Machine learning in fintech and why it matters
Machine learning in fintech is not just a temporary trend; it's a fundamental force driving the industry, with a projected market growth from $158B to $528B by 2030.
ML is transforming challenges into profitable opportunities across various fintech verticals, improving everything from fraud detection to algorithmic trading and customer service support.
As noted by Andrei Papou, Lead AI Engineer at Vention, every key fintech company has already introduced or is actively developing AI solutions, meaning not following suit could be a strategic mistake.
In finance’s tech-driven world, where staying ahead hinges on efficiency and innovation, machine learning stands as the pivotal enabler. It revolutionizes essential aspects like risk management, fraud detection, algorithmic trading, and compliance, transforming challenges into profitable opportunities.
What are we hinting at, you ask? Easy: Integrating machine learning for fintech firms of today (banks, brokerage firms, insurance firms, hedge funds, credit unions, you name it) isn't just a strategic move, it's a fundamental shift to streamline operations, unlock growth, enhance customer satisfaction, and improve cost-effectiveness and ROI.
The market state of machine learning in fintech
In the year when artificial intelligence (AI) broke out to the mainstream with the loudest bang, it can feel like machine learning (ML) has been relegated to just a blip.
That, however, couldn’t be furthest from the truth. Generative AI itself depends on deep learning to be trained, which means that despite not sharing the spotlight, machine learning thrives in every single industry right now. And fintech is no exception.

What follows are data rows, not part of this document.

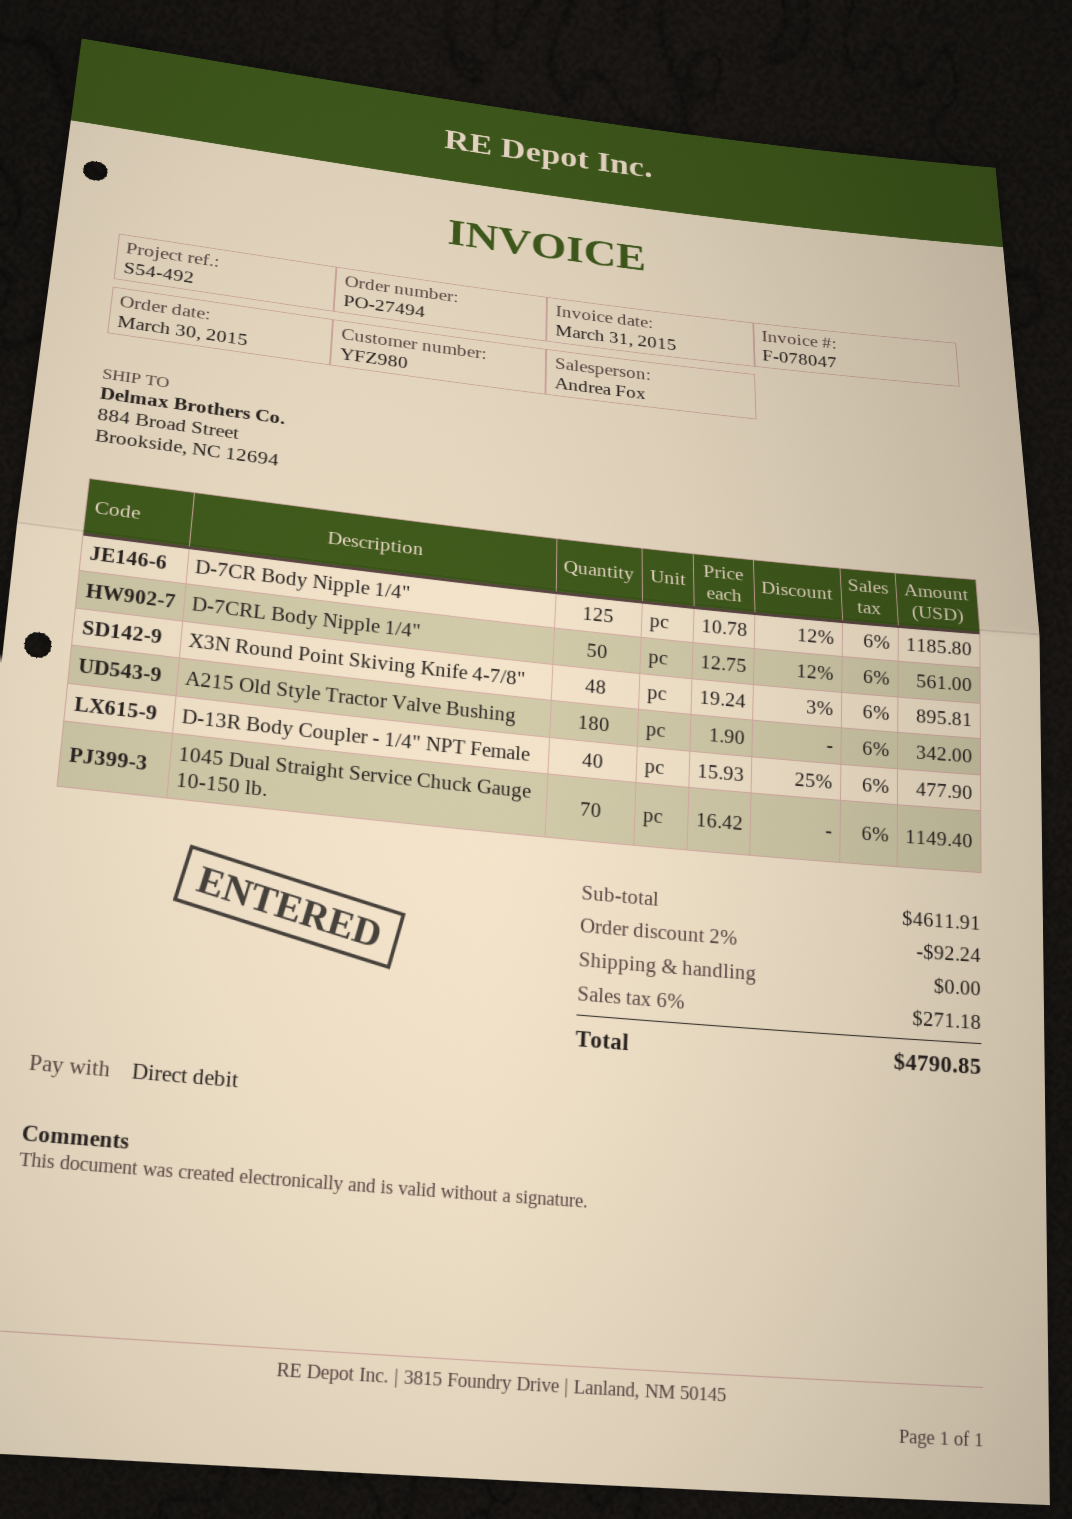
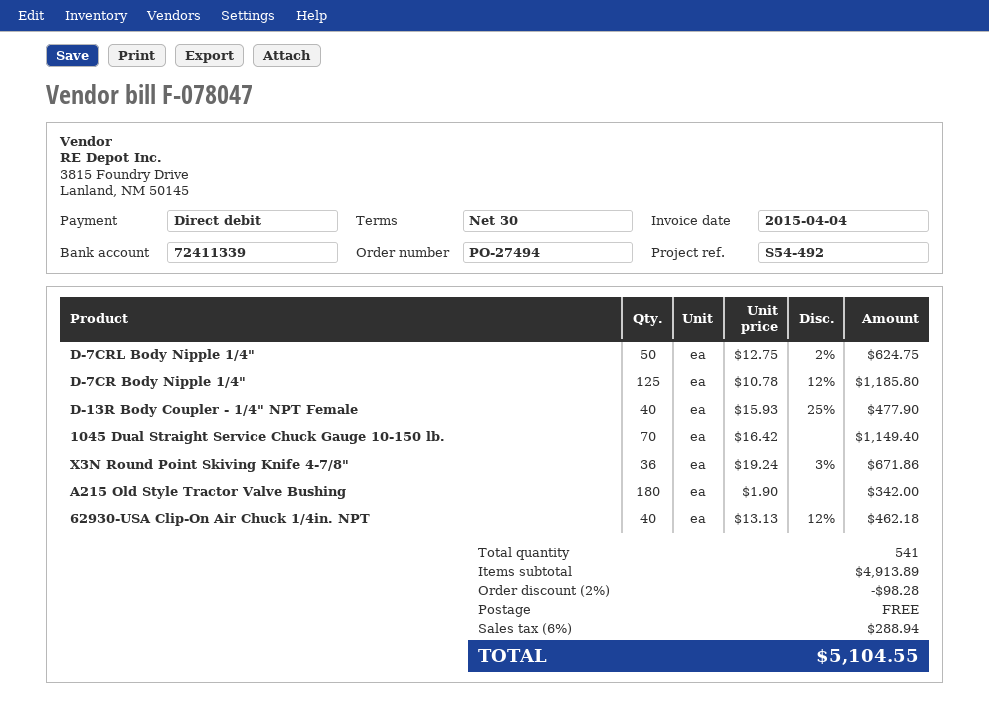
invoice date: 2015-03-31 -> 2015-04-04
D-7CRL Body Nipple 1/4": 50 x 12.75 - 12% = 561.00 -> 50 x 12.75 - 2% = 624.75
X3N Round Point Skiving Knife 4-7/8": 48 x 19.24 - 3% = 895.81 -> 36 x 19.24 - 3% = 671.86
62930-USA Clip-On Air Chuck 1/4in. NPT: none -> 40 x 13.13 - 12% = 462.18
subtotal: 4611.91 -> 4913.89
discount: 2% = 92.24 -> 2% = 98.28
tax: 6% = 271.18 -> 6% = 288.94
total: 4790.85 -> 5104.55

Boasting a global market size projected to rapidly expand at an 18 percent CAGR, from US$158bn currently to a whopping $528bn in 2030, machine learning is one of the greatest assets for financial institutions to optimize their processes. And ultimately — as described in detail in our recent State of AI report — shave costs.
Our specialists at Vention know it all too well: Machine learning is one of our core AI-related disciplines, particularly in finance. From predictive analytics and big data to natural language processing (NLP), we follow market movements closely to stay on top of both the technical and the business side of machine learning in fintech.
“AI was always a favorite tool of developers to experiment with,” states Andrei Papou, Vention’s AI specialist. “The reason why it became popular among wider audiences is due to certain generative AI tools which, if you think for a moment, are actually generative ML models for computer vision and NLP. Their reverberation forced even the most conservative fintech companies to consider the advantages,” concludes Papou.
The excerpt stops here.